Ainda segundo o governo do Estado, “a empresa foi escolhida por ter em seu CNAE (Classificação Nacional de Atividades Econômicas) o serviço de importação” e “a dispensa de licitação teve como base a Lei Federal 13.797, de 6 de fevereiro de 2020, que dispõe sobre as medidas para enfrentamento da emergência de saúde pública de importância internacional decorrentes do surto de Covid-19”.

Os respiradores pulmonares são equipamentos que, em meio a casos de insuficiência pulmonar, podem manter os pacientes vivos. Insuficiência respiratória é a principal causa de morte por Covid-19, a doença causada pelo novo coronavírus. Há uma correria por este tipo de produto no setor, semelhante ao que acontece no varejo com potes de álcool em gel, por exemplo.

De acordo com o Jornal da Universidade de São Paulo (USP), um respirador convencional custa, no mínimo, R$ 15 mil. Pesquisadores da Escola Politécnica (Poli) da USP estão desenvolvendo o projeto de um ventilador pulmonar mecânico que poderá ser produzido por fabricantes autorizados, rapidamente e com menor custo, para atender às emergências em pacientes atingidos pela Covid-19. O projeto da Poli permitirá produzir o equipamento a um valor em torno de R$ 1 mil.

VEJA A ÍNTEGRA DA NOTA DE ESCLARECIMENTO DO GOVERNO DO AMAZONAS

“Governo do Estado adquire respiradores por meio de contrato com importadora

O Governo do Amazonas informa que adquiriu 28 respiradores para a rede pública de saúde por meio de contrato com a importadora FJAP e Cia Ltda. e não de uma loja de vinhos como divulgado em alguns sites e em redes sociais. A FJAP já presta serviço ao Estado através de licitação para fornecimento de produtos alimentícios, entre outros.

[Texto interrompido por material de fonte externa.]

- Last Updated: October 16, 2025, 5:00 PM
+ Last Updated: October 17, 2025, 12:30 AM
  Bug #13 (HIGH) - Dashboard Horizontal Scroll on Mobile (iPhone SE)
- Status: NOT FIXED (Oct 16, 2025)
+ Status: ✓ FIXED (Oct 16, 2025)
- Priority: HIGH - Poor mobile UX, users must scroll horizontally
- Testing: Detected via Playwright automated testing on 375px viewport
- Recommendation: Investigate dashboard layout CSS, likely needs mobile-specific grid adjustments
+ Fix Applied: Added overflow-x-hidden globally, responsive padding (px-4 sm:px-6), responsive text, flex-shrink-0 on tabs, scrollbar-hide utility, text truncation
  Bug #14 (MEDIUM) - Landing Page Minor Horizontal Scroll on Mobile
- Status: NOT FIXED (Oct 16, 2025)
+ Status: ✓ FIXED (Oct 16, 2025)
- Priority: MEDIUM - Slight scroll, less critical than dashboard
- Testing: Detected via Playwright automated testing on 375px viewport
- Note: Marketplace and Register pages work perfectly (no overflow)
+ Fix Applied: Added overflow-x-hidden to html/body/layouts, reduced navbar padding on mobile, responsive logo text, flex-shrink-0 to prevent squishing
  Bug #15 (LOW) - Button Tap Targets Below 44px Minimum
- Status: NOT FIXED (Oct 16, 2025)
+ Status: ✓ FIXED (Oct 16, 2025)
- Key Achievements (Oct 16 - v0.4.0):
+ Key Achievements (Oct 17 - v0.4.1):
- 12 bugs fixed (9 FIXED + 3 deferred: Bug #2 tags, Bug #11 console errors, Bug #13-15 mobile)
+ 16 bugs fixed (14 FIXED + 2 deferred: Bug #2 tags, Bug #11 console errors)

O Governo do Estado esclarece, ainda, que não há qualquer ilegalidade no processo de contratação da empresa importadora, que detém certidões negativas e toda a documentação legal em dia e afirma que a compra trouxe economia e agilidade para o Estado, pois os preços dos equipamentos adquiridos ficaram bem abaixo do mercado, levando-se em consideração que neste momento de crise todos os preços de ventiladores e insumos estão muito acima dos praticados antes da pandemia.

A empresa foi escolhida por ter em seu CNAE (Classificação Nacional de Atividades Econômicas) o serviço de importação. A dispensa de licitação teve como base a Lei Federal 13.797, de 6 de fevereiro de 2020, que dispõe sobre as medidas para enfrentamento da emergência de saúde pública de importância internacional decorrentes do surto de Covid-19. Pela referida Lei, a dispensa de licitação é temporária e aplica-se apenas enquanto perdurar a emergência de saúde pública. Todas as dispensas de licitação desse período irão passar posteriormente pelo crivo dos órgãos de controle do Estado, como Tribunal de Contas do Estado (TCE-AM).”